The bus, the Pentagon said, was near a military base and the bomb was launched before the pilots saw the civilian bus. Following this, four Jordanian students were also killed by missile strikes in north Iraq.

Fuelled by reports in the Arab media, thousands of people in Iran, Yemen, Egypt, Syria and Jordan have taken to the streets over the last week to demonstrate against the US attacks against Iraq.

Professor Diad Makhadmed, a political scientist at the University of Jordan, said: ‘Before the war, Saddam was not exactly a well-liked figure in the region. Now, the man in the street sees him as someone who has the guts to stand up to the Americans.

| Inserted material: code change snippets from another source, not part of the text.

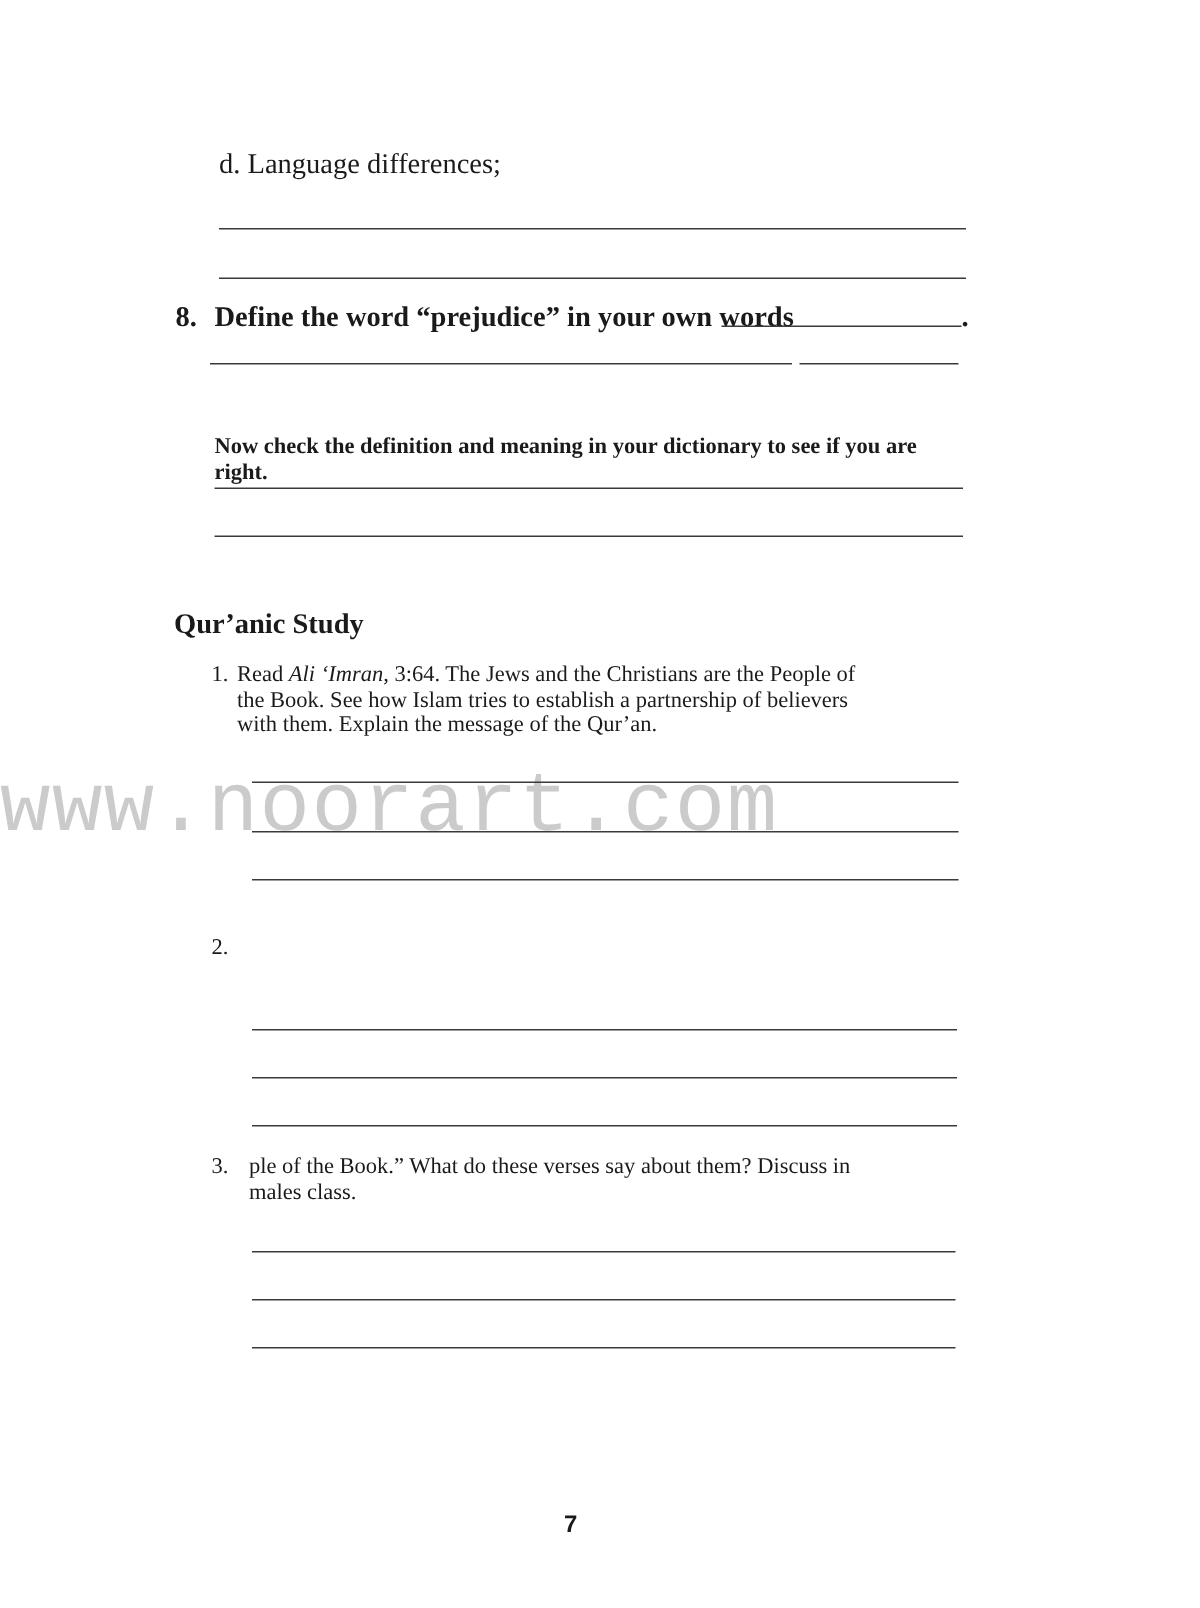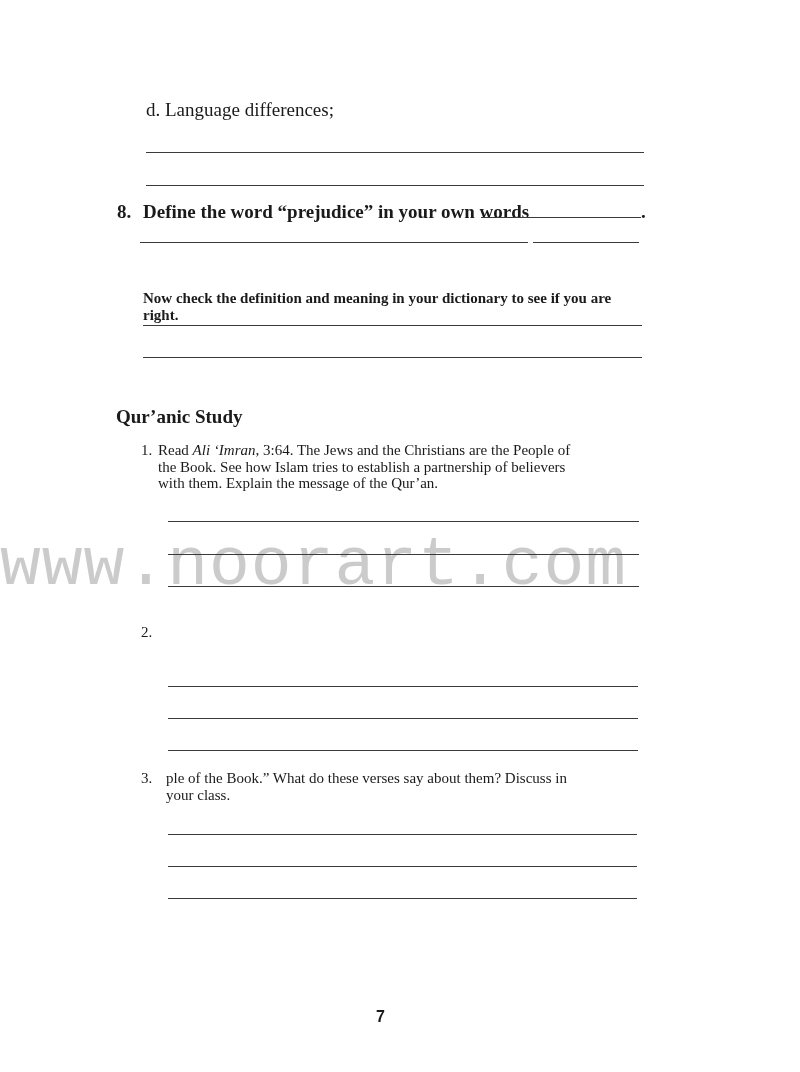--- a/index.html
+++ b/index.html
@@ -38,27 +38,26 @@
       font-size: 15px;
       line-height: 16px;
     }
     i { font-style: italic; }
     .watermark {
       position: absolute;
       left: 0;
       top: 508px;
       width: 640px;
       font-family: "Liberation Mono", "DejaVu Sans Mono", monospace;
-      font-size: 68px;
+      font-size: 56px;
       line-height: 60px;
       color: rgba(185,185,185,0.75);
       letter-spacing: 1px;
       white-space: nowrap;
       pointer-events: none;
-      margin-top: 28px;
     }
     .page-number {
       position: absolute;
       left: 376px;
       top: 1008px;
       font-size: 16px;
       font-weight: bold;
       font-family: "Liberation Sans", "DejaVu Sans", sans-serif;
     }
   </style>
@@ -100,19 +99,19 @@
 <div class="num" style="left:141px; top:624px;">2.</div>
 <div class="para" style="left:166px; top:624px; letter-spacing:-0.2px;">
 </div>
 <div class="rule" style="left:168px; top:686px; width:470px;"></div>
 <div class="rule" style="left:168px; top:718px; width:470px;"></div>
 <div class="rule" style="left:168px; top:750px; width:470px;"></div>
 
 <div class="num" style="left:141px; top:770px;">3.</div>
 <div class="para" style="left:166px; top:770px;">
   <span class="line"><span>ple of the Book.” What do these verses say about them? Discuss in</span></span>
-  <span class="line"><span>your class.</span></span>
+  <span class="line"><span>males class.</span></span>
 </div>
 <div class="rule" style="left:168px; top:834px; width:469px;"></div>
 <div class="rule" style="left:168px; top:866px; width:469px;"></div>
 <div class="rule" style="left:168px; top:898px; width:469px;"></div>
 
 <div class="page-number">7</div>
 
 </body></html>

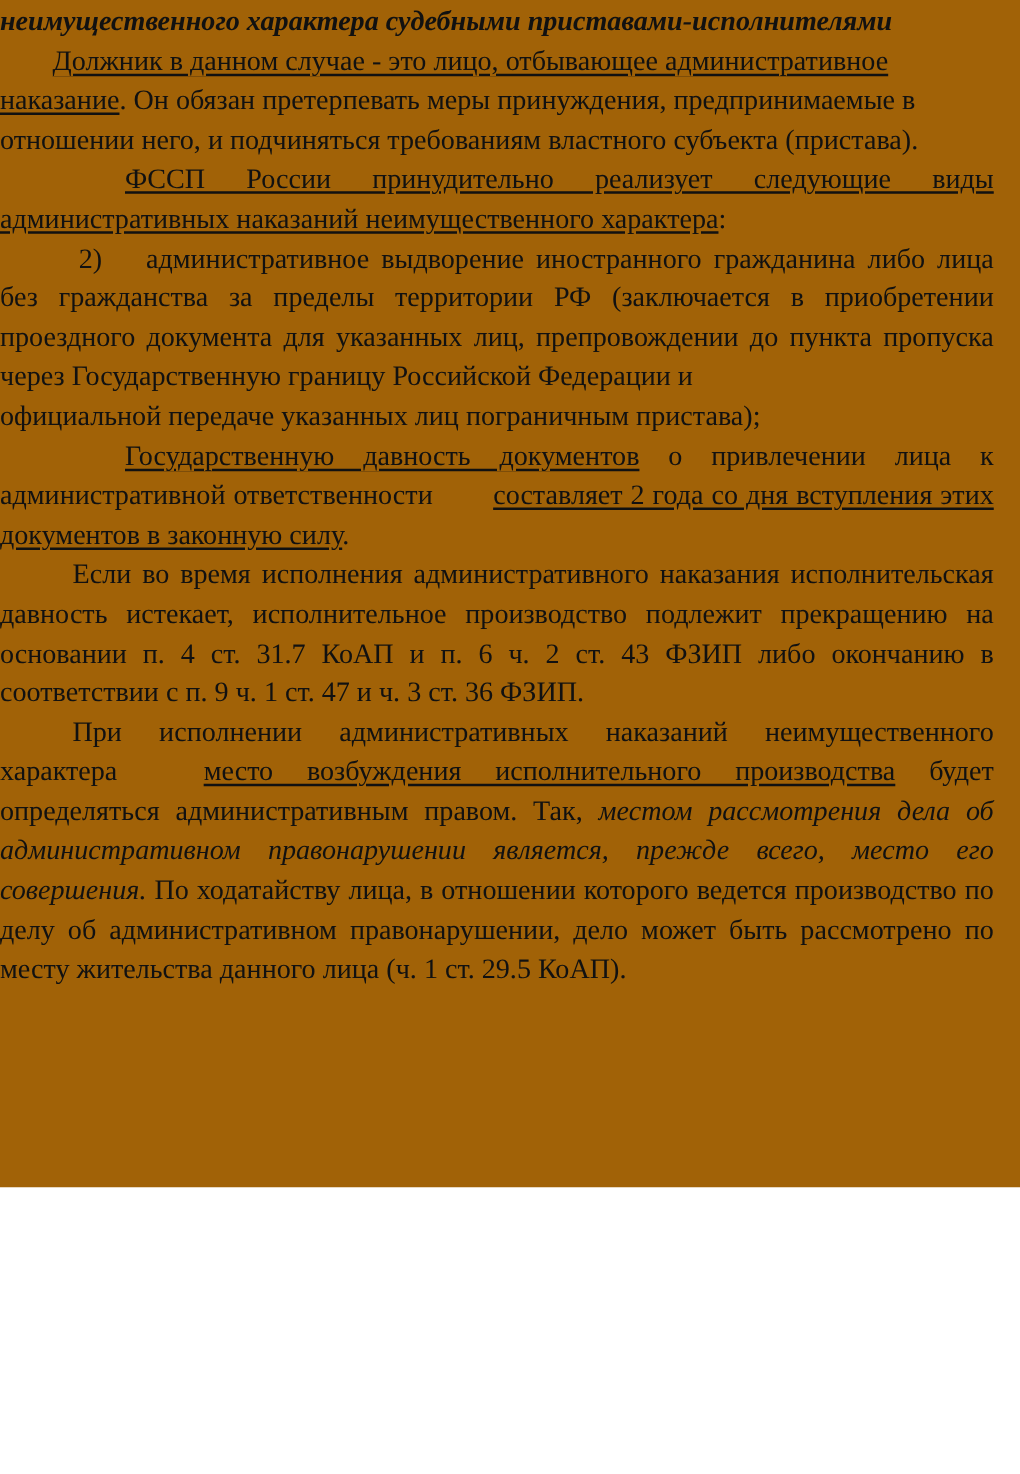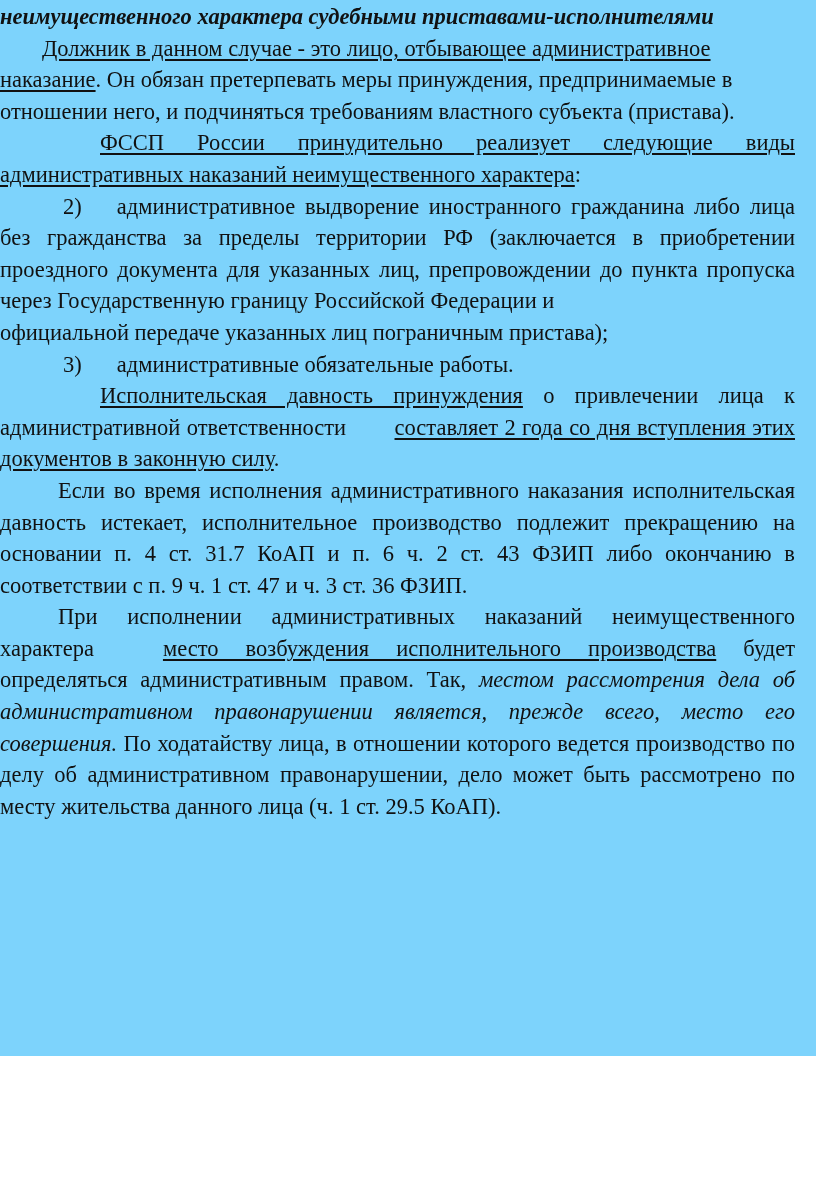--- a/index.html
+++ b/index.html
@@ -3,24 +3,24 @@
 <meta charset="utf-8">
 <style>
   html, body {
     margin: 0;
     padding: 0;
     background: #ffffff;
   }
   .page {
     position: relative;
     width: 816px;
-    height: 1056px;
+    height: 950px;
     box-sizing: border-box;
     padding: 1px 21px 0 0;
-    background: #7dd3fc;
+    background: #a16207;
     color: #111111;
     font-family: "Liberation Serif", "DejaVu Serif", serif;
     font-size: 22.5px;
     line-height: 31.6px;
     overflow: hidden;
   }
   .page p { margin: 0; }
 
   .heading {
     font-weight: bold;
@@ -81,24 +81,23 @@
 
   <p class="debtor"><span class="u">Должник в данном случае - это лицо, отбывающее административное наказание</span><span>. Он обязан претерпевать меры принуждения, предпринимаемые в отношении него, и подчиняться требованиям властного субъекта (пристава).</span></p>
 
   <p class="just mt-fssp"><span class="u">ФССП России принудительно реализует следующие виды административных наказаний неимущественного характера</span><span>:</span></p>
 
 
   <p class="item"><span>2)</span><span class="tab"></span><span>административное выдворение иностранного гражданина либо лица без гражданства за пределы территории РФ (заключается в приобретении проездного документа для указанных лиц, препровождении до пункта пропуска через Государственную границу Российской Федерации и</span></p>
 
   <p class="cont"><span>официальной передаче указанных лиц пограничным пристава);</span></p>
 
-  <p class="item"><span>3)</span><span class="tab"></span><span>административные обязательные работы.</span></p>
 
 
-  <p class="just mt-dav"><span class="u">Исполнительская давность принуждения</span><span> о привлечении лица к административной ответственности </span><span class="u">составляет 2 года со дня вступления этих документов в законную силу</span><span>.</span></p>
+  <p class="just mt-dav"><span class="u">Государственную давность документов</span><span> о привлечении лица к административной ответственности </span><span class="u">составляет 2 года со дня вступления этих документов в законную силу</span><span>.</span></p>
 
   <p class="just"><span>Если во время исполнения административного наказания исполнительская давность истекает, исполнительное производство подлежит прекращению на основании п. 4 ст. 31.7 КоАП и п. 6 ч. 2 ст. 43 ФЗИП либо окончанию в соответствии с п. 9 ч. 1 ст. 47 и ч. 3 ст. 36 ФЗИП.</span></p>
 
   <p class="just mt-place"><span>При исполнении административных наказаний неимущественного характера </span><span class="u">место возбуждения исполнительного производства</span><span> будет определяться административным правом. Так, </span><span class="em">местом рассмотрения дела об административном правонарушении является, прежде всего, место его совершения.</span><span> По ходатайству лица, в отношении которого ведется производство по делу об административном правонарушении, дело может быть рассмотрено по месту жительства данного лица (ч. 1 ст. 29.5 КоАП).</span></p>
 
   <div class="footnote-rule"></div>
 
 </div>
 
 </body></html>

‘The perception now is that Saddam is telling the truth and the Americans are not. There are two sides of the story but the Arabs are intent on only believing what their media tells them.’

The nightmare scenario for many countries in the region is a drawn-out war in which a defiant Mr Saddam in Baghdad resists the American onslaught as Al-Jazeera broadcasts reports about the hungry and frightened residents.

Having failed to win backing from United Nations Security Council members for a war, the US has risked driving a wedge between Arab countries and weakening its own support base.

The final communique in Cairo earlier this week after the Arab League meeting registered antipathy to US military action against Iraq but stopped short of condemning Washington, given the security and financial interests of several Arab states.

Arab leaders wanted to convince their people they were trying to stop the war, even if they were offering the US covert or overt assistance, which ranges from access to military facilities to free aviation fuel and passage through the Suez Canal.

The resolution was passed without Kuwait and Qatar – two of the staunchest supporters of the US.

Much to the anger of some Arab countries, Kuwait plays host to the bulk of the US and British ground invasion force. A third of Kuwait has been effectively sealed off by the military.

The same goes for Qatar, which has allowed the US to set up its Central Command in Doha.

While some governments are openly pro-US, others are pro-Saddam, especially in Morocco, Algeria and Tunisia.

Analysts said that the greatest danger for the pro-US countries is that the humiliation of an Arab leader at the hands of ‘infidels’ will fuel religious extremism among the ordinary people.

As one Arab official noted: ‘It will heighten Islamic nationalism throughout the Arab world. The irony is that Saddam is an opportunist who uses religion only when it is expedient.’